• Data supplied
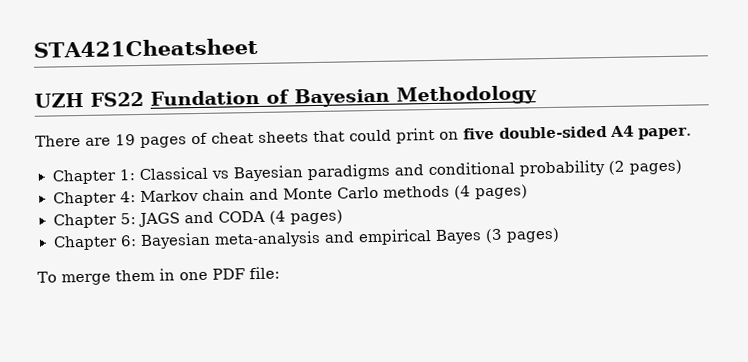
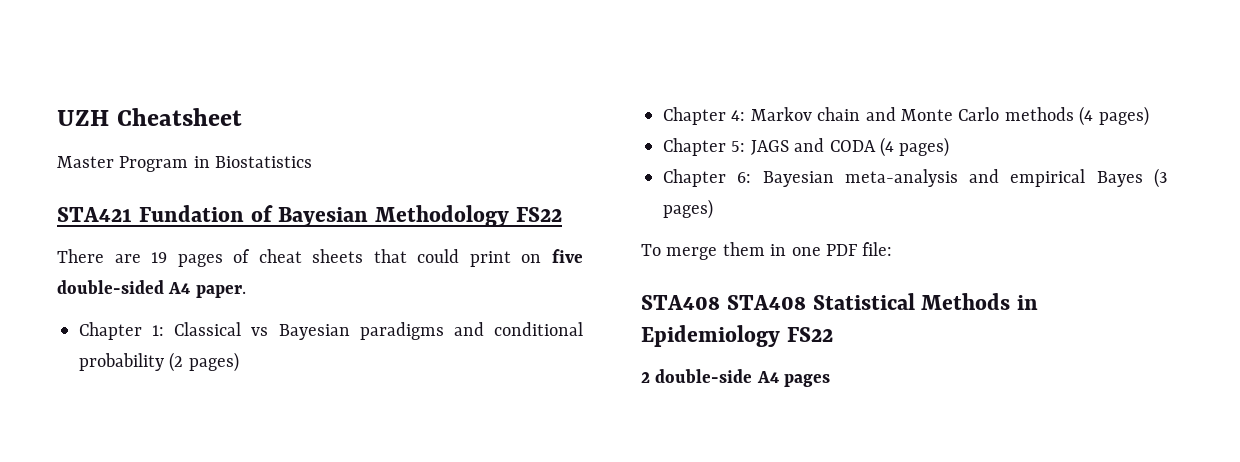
[33,37,258,58] [34,91,144,108] STA421Cheatsheet // UZH FS22 -> [57,108,242,126] [57,156,313,172] [57,207,132,222] UZH Cheatsheet // Master Program in Biostatistics // STA421
(537, 95) none -> [515,207,562,222] FS22
(280, 273) none -> [641,293,1038,310] [641,325,833,347] [641,369,831,387] // STA408 STA408 Statistical Methods in Epidemiology FS22 // 2 double-side A4 pages

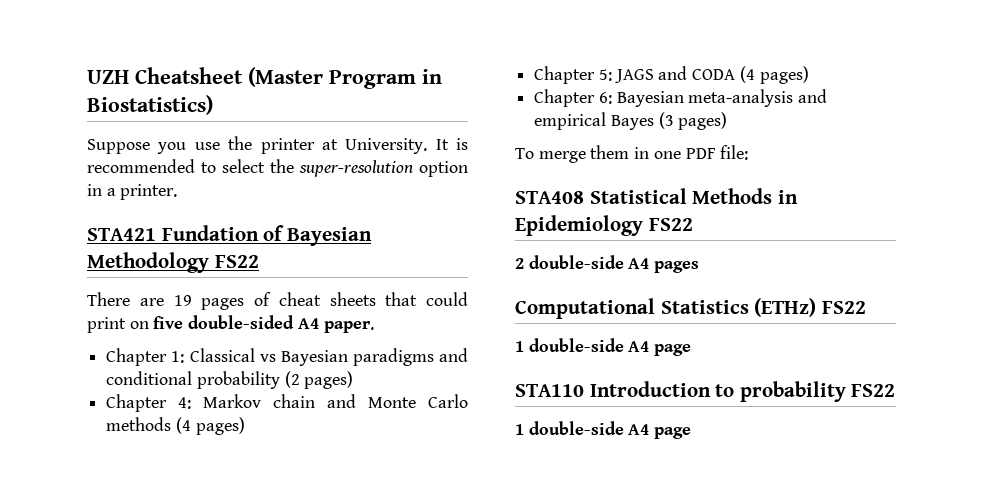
[57,156,114,168] // Master -> [248,67,323,87] (Master
[215,156,313,168] Biostatistics -> [87,95,213,115] [87,136,468,154] [87,159,468,177] [87,184,178,200] Biostatistics) // Suppose you use the printer at University. It is recommended to select the super-resolution option in a printer.
[726,295,806,310] STA408 -> (584, 197) none
(831, 380) none -> [515,298,866,319] [515,338,692,356] [515,381,896,402] [515,421,692,439] // Computational Statistics (ETHz) FS22 // 1 double-side A4 page // STA110 Introduction to probability FS22 // 1 double-side A4 page

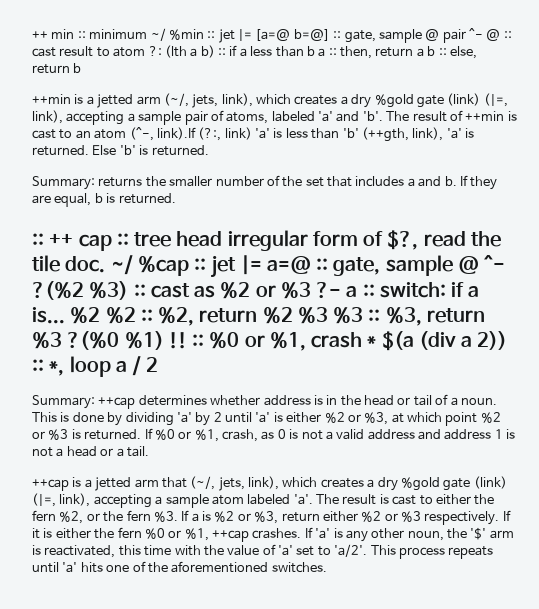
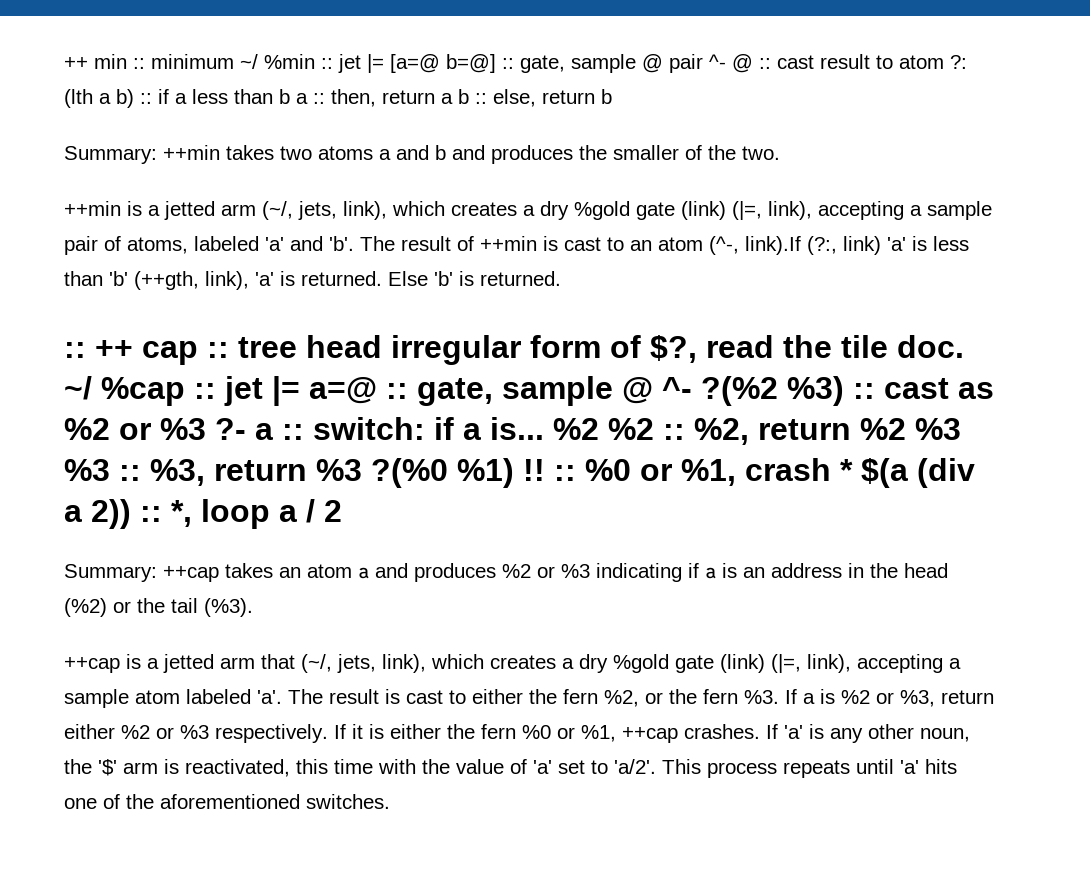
(82, 68) none -> [64,145,780,164] // Summary: ++min takes two atoms a and b and produces the smaller of the two.
[32,175,498,190] [32,193,176,207] // Summary: returns the smaller number of the set that includes a and b. If they are equal, b is returned. -> (561, 278) none
[138,394,497,406] [32,412,501,426] [32,428,516,442] [32,446,149,457] determines whether address is in the head or tail of a noun. This is done by dividing 'a' by 2 until 'a' is either %2 or %3, at which point %2 or %3 is returned. If %0 or %1, crash, as 0 is not a valid address and address 1 is not a head or a tail. -> [225,563,948,582] [64,598,253,617] takes an atom a and produces %2 or %3 indicating if a is an address in the head (%2) or the tail (%3).

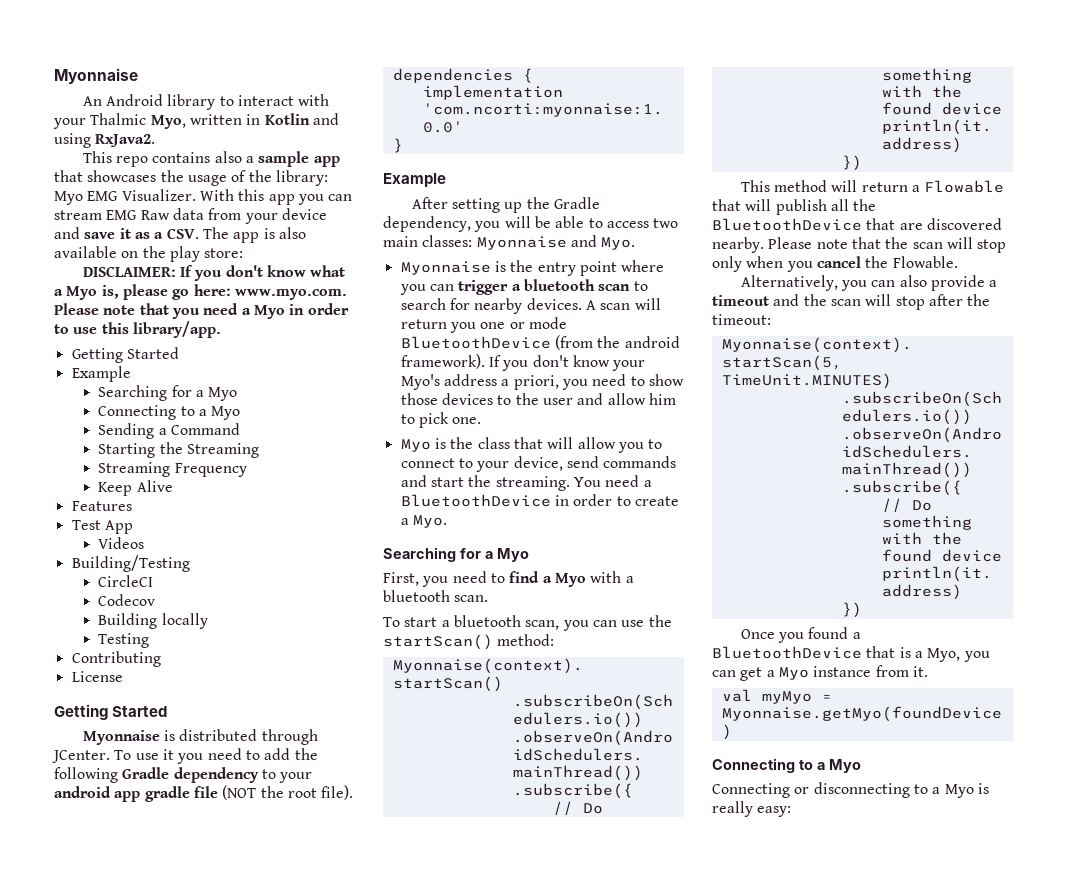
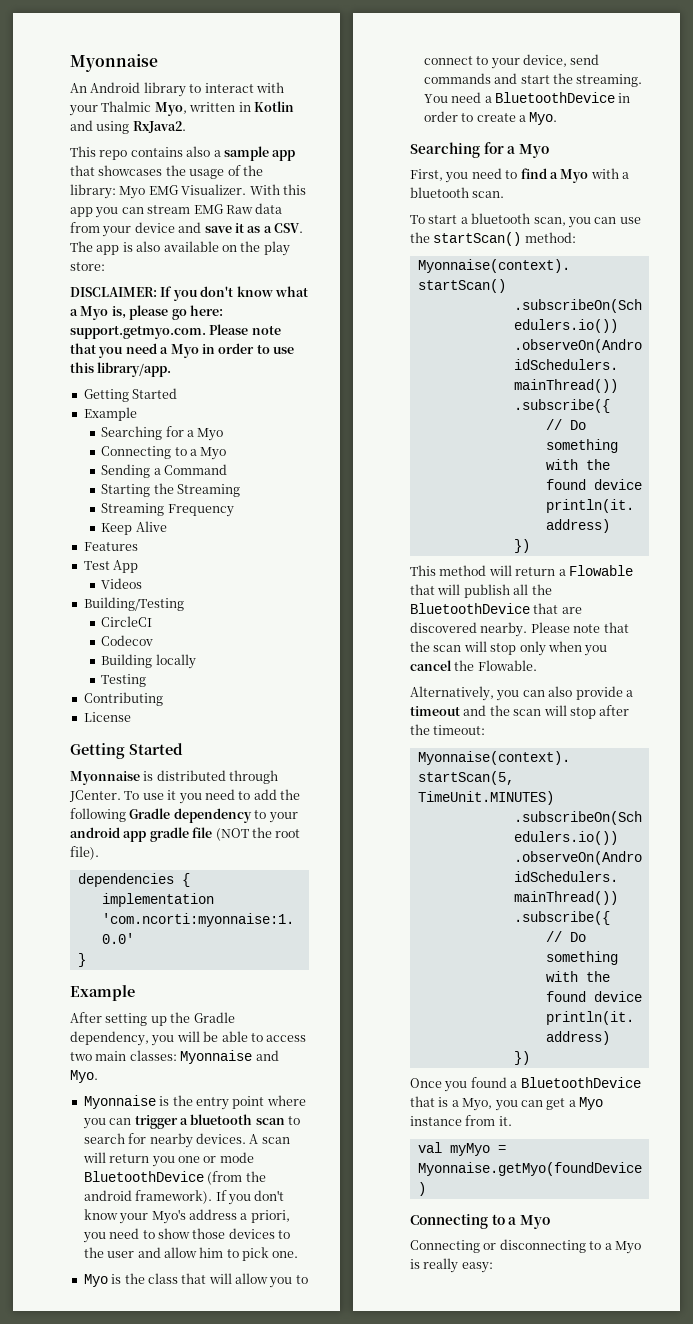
[234,289,347,300] www.myo.com. -> [70,326,206,339] support.getmyo.com.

• Work instructions
Task for the records above: copy every line in which the word "Master" occurs.

• Result below
[33,37,258,58] [34,91,144,108] STA421Cheatsheet // UZH FS22 -> [57,108,242,126] [57,156,313,172] [57,207,132,222] UZH Cheatsheet // Master Program in Biostatistics // STA421
[57,156,114,168] // Master -> [248,67,323,87] (Master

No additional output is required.